Alfandre, a developer, brought in Andres Duany and Elizabeth Plater-Zyberk (partners in what was then called DPZ), urban planners credited with designing the town of Seaside, Florida. After the June 1988 Kentlands charrette, several historic buildings were donated to the city. The neighborhood was built in a process that involved several additional charrettes. As the project was nearing completion, a sister development, named Lakelands, was built adjacent to Kentlands. Lakelands also was designed in a charrette process including the DPZ team, the city staff, and local residents.

Construction started in 1989, and the first model homes opened in mid-1990. The first Kentlands residents moved into new homes in 1991.

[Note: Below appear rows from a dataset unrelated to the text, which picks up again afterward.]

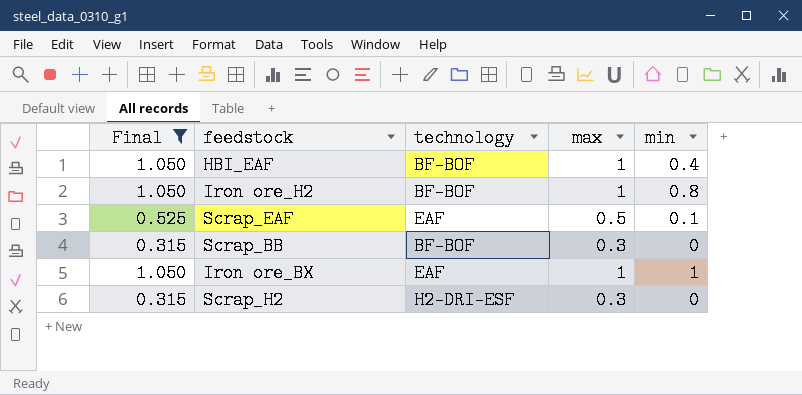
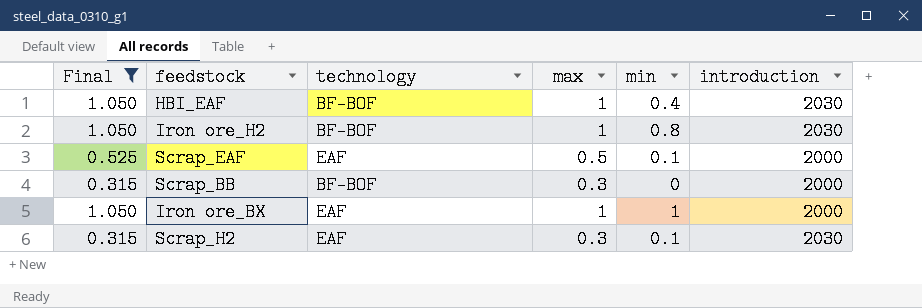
column introduction | position: none -> 6
Scrap_H2 | technology: H2-DRI-ESF -> EAF
Scrap_H2 | min: 0 -> 0.1

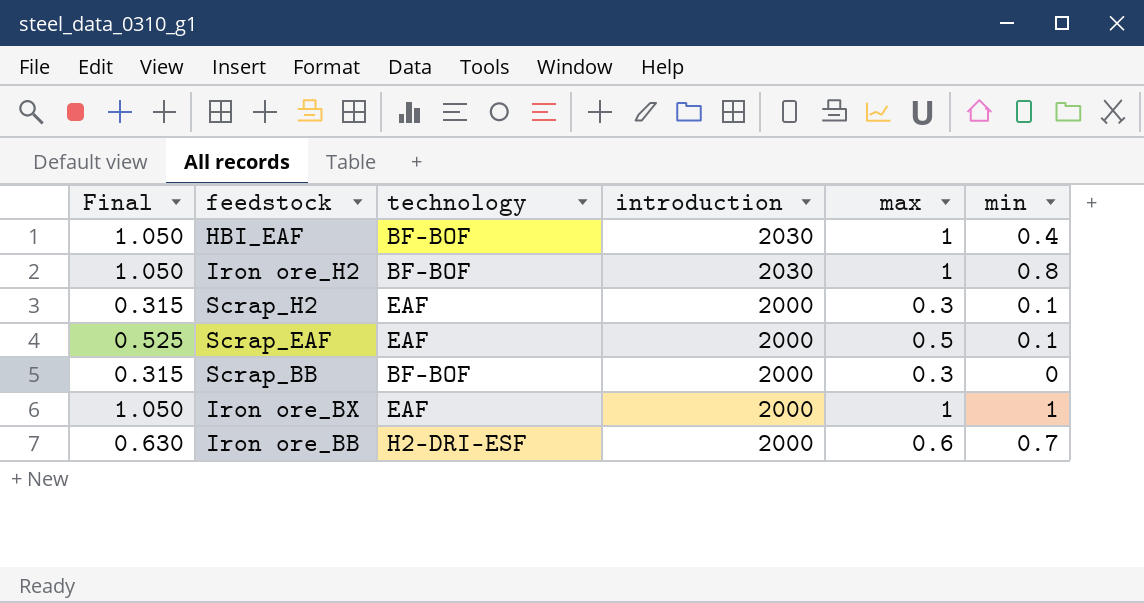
filter: Final != 0.630 -> none
row order: none -> introduction descending
column introduction | position: 6 -> 4
Scrap_H2 | introduction: 2030 -> 2000

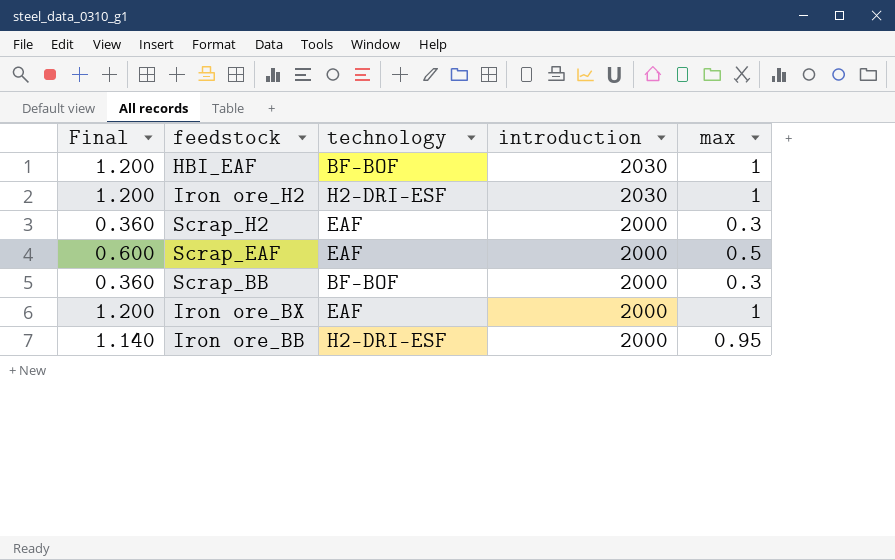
column min | position: 6 -> none
column Final | formula: [max] * 1.05 -> [max] * 1.2
Iron ore_H2 | technology: BF-BOF -> H2-DRI-ESF
Iron ore_BB | max: 0.6 -> 0.95

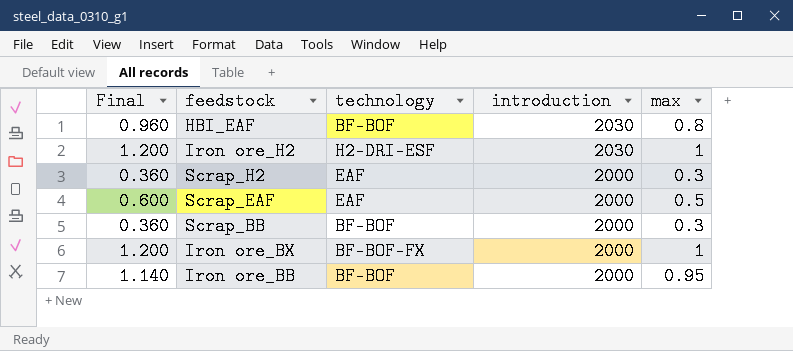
HBI_EAF | Final: 1.200 -> 0.960
HBI_EAF | max: 1 -> 0.8
Iron ore_BX | technology: EAF -> BF-BOF-FX
Iron ore_BB | technology: H2-DRI-ESF -> BF-BOF

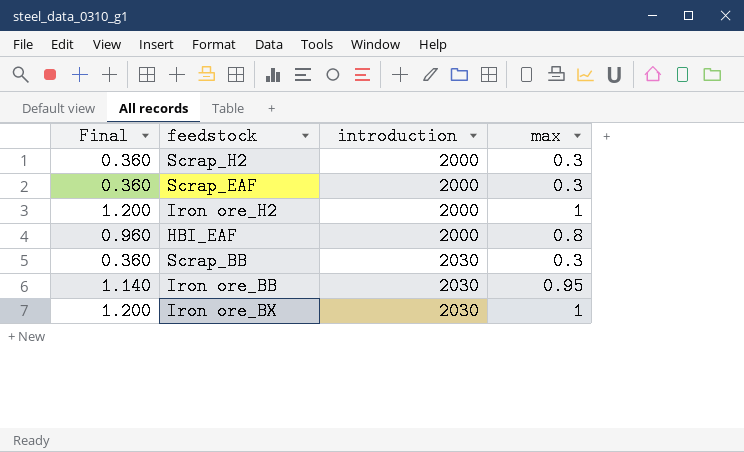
row order: introduction descending -> introduction ascending
column technology | position: 3 -> none
Scrap_EAF | Final: 0.600 -> 0.360
Scrap_EAF | max: 0.5 -> 0.3
Iron ore_H2 | introduction: 2030 -> 2000
HBI_EAF | introduction: 2030 -> 2000
Scrap_BB | introduction: 2000 -> 2030
Iron ore_BB | introduction: 2000 -> 2030
Iron ore_BX | introduction: 2000 -> 2030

A number of historic landmarks from the original Kent Farm were refurbished and donated to the city. The Kentlands Mansion, the main residence of the farm owners and the center of historic Kentlands Farm, is now a city-owned venue for art exhibits, concerts, and public events, and is available as a rental for private parties and meetings. The Kentlands Barn has been converted into a public arts center with studios, exhibit space, and a 99-seat theater used for theatrical performances and concerts. The former farm manager's house has been transformed into a private residence, another farm building into the town architect's office, and another building was sold to the Kentlands Citizens Assemble—Kentlands' administrative body—which converted it into a meeting place, exhibit hall, and the headquarters of the Kentlands Community Foundation. The old Kentlands Firehouse, garden buildings, a "peacock house”, and other historic artifacts have not yet been restored, while some ruins have become part of privately owned property or city parks.

Near the end of the 2010s, the Market Square began to undergo major redevelopment. In early 2018, the center's movie theater, Paragon Theaters Kentlands, closed in favor of a new, premium theater that is part of the Mexican Cinepolis luxury theater chain, which opened the following year.